According to your comment:

[The] data i have is like t-48, t-47, t-46, ..... , t-1 as the past data and t+1, t+2, ......, t+12 as the values that I want to forecast

you may not need to use a TimeDistributed layer at all: first, just remove the resturn_sequences=True argument of the LSTM layer. After doing it, the LSTM layer would encode the input timeseries of the past in a vector of shape (50,). Now you can feed it directly to a Dense layer with 12 units:

# make sure the labels have are in shape (num_samples, 12)
y = np.reshape(y, (-1, 12))

power_in = Input(shape=(X.shape[1:],))
power_lstm = LSTM(50, recurrent_dropout=0.4128,
                  dropout=0.412563,
                  kernel_initializer=power_lstm_init)(power_in)

main_out = Dense(12, kernel_initializer=power_lstm_init)(power_lstm)

Alternatively, if you would like to use a TimeDistributed layer and considering that the output is a sequence itself, we can explicitly enforce this temporal dependency in our model by using another LSTM layer before the Dense layer (with the addition of a RepeatVector layer after the first LSTM layer to make its output a timseries of length 12, i.e. same as the output timeseries length):

# make sure the labels have are in shape (num_samples, 12, 1)
y = np.reshape(y, (-1, 12, 1))

power_in = Input(shape=(48,1))
power_lstm = LSTM(50, recurrent_dropout=0.4128,
                  dropout=0.412563,
                  kernel_initializer=power_lstm_init)(power_in)

rep = RepeatVector(12)(power_lstm)
out_lstm = LSTM(32, return_sequences=True)(rep)
main_out = TimeDistributed(Dense(1))(out_lstm)
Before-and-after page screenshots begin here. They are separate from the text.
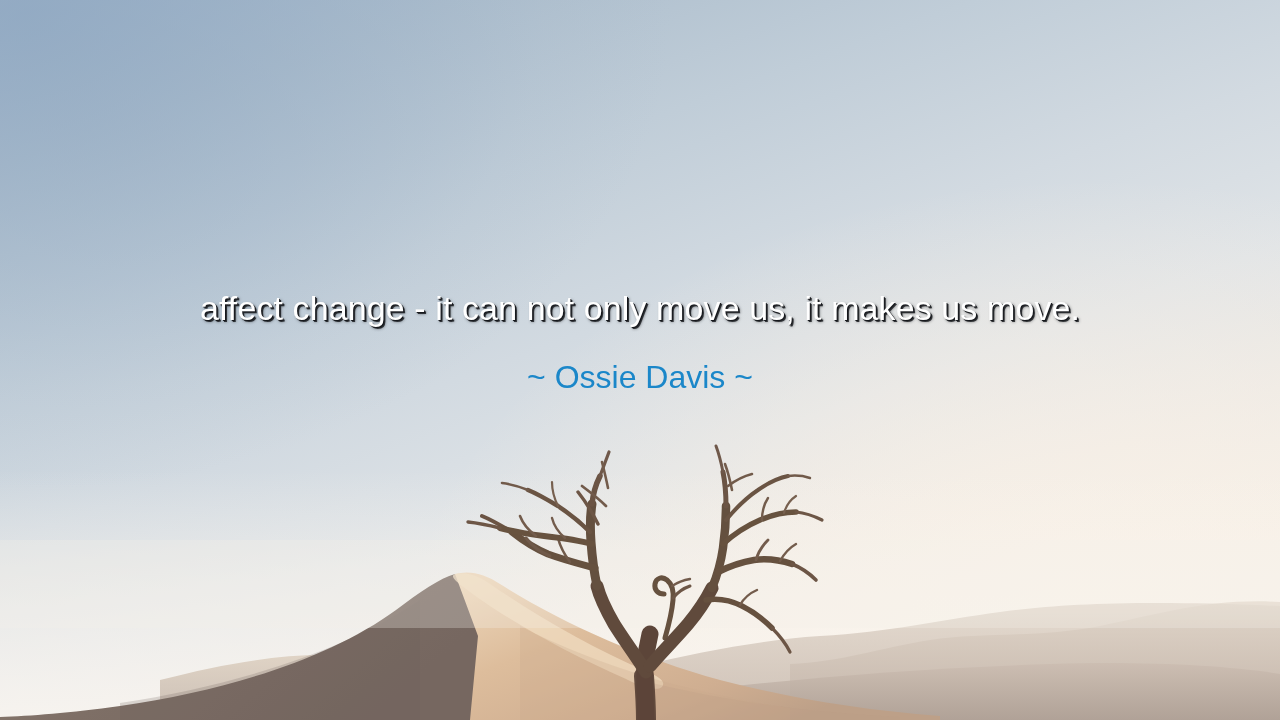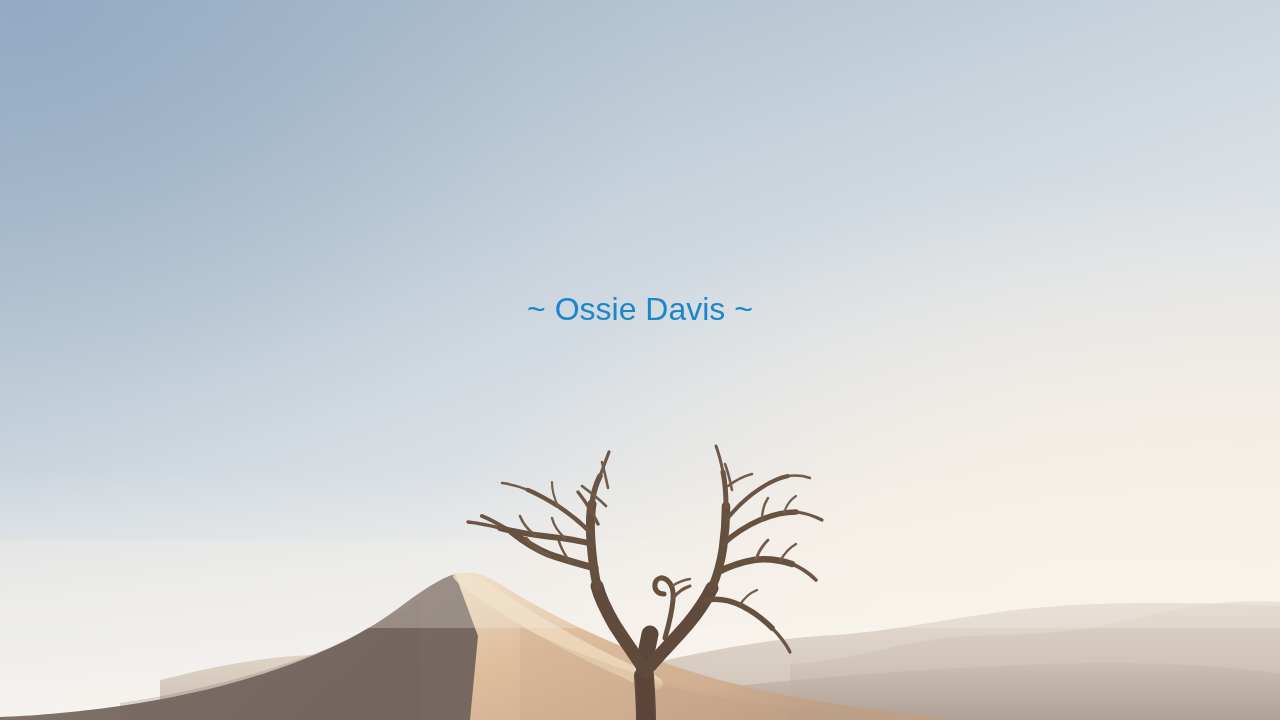--- a/index.html
+++ b/index.html
@@ -96,21 +96,21 @@
     line-height: 44px;
     letter-spacing: 0.1px;
     font-weight: 400;
     white-space: nowrap;
     text-shadow:
        1px 1px 0 rgba(20,22,26,0.92),
        2px 2px 0 rgba(20,22,26,0.80),
        2px 2px 3px rgba(20,22,26,0.55);
   }
   .author {
-    margin-top: 4px;
+    margin-top: 28px;
     color: #1b87c9;
     font-size: 32px;
     line-height: 38px;
     font-weight: 400;
     white-space: nowrap;
   }
 </style>
 </head>
 <body>
 
@@ -234,16 +234,17 @@
         <path d="M266,172 C278,170 290,172 302,178 C314,184 324,192 332,200" stroke-width="5.5" stroke="#66513f"></path>
         <path d="M332,200 C340,208 346,216 350,224" stroke-width="3.2" stroke="#6c5545"></path>
         <path d="M300,177 C304,170 310,165 317,162" stroke-width="2.4" stroke="#735c4c"></path>
         <path d="M292,62 C290,52 288,44 285,36" stroke-width="2.6" stroke="#735c4c"></path>
         <path d="M288,58 C296,52 304,48 312,46" stroke-width="2.6" stroke="#715a4a"></path>
       </g>
     </svg>
   </div>
 
   <div class="quote-block">
+    <div class="quote-line">affect change - it can not only move us, it makes us move.</div>
     <div class="author">~ Ossie Davis ~</div>
   </div>
 
 </div>
 
 </body></html>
model = Model(power_in, main_out)
model.summary()

Model summary:

_________________________________________________________________
Layer (type)                 Output Shape              Param #   
=================================================================
input_3 (InputLayer)         (None, 48, 1)             0         
_________________________________________________________________
lstm_3 (LSTM)                (None, 50)                10400     
_________________________________________________________________
repeat_vector_2 (RepeatVecto (None, 12, 50)            0         
_________________________________________________________________
lstm_4 (LSTM)                (None, 12, 32)            10624     
_________________________________________________________________
time_distributed_1 (TimeDist (None, 12, 1)             33        
=================================================================
Total params: 21,057
Trainable params: 21,057
Non-trainable params: 0
_________________________________________________________________

Of course, in both models you may need to tune the hyper-parameters (e.g. number of LSTM layers, the dimension of LSTM layers, etc.) to be able to accurately compare them and achieve good results.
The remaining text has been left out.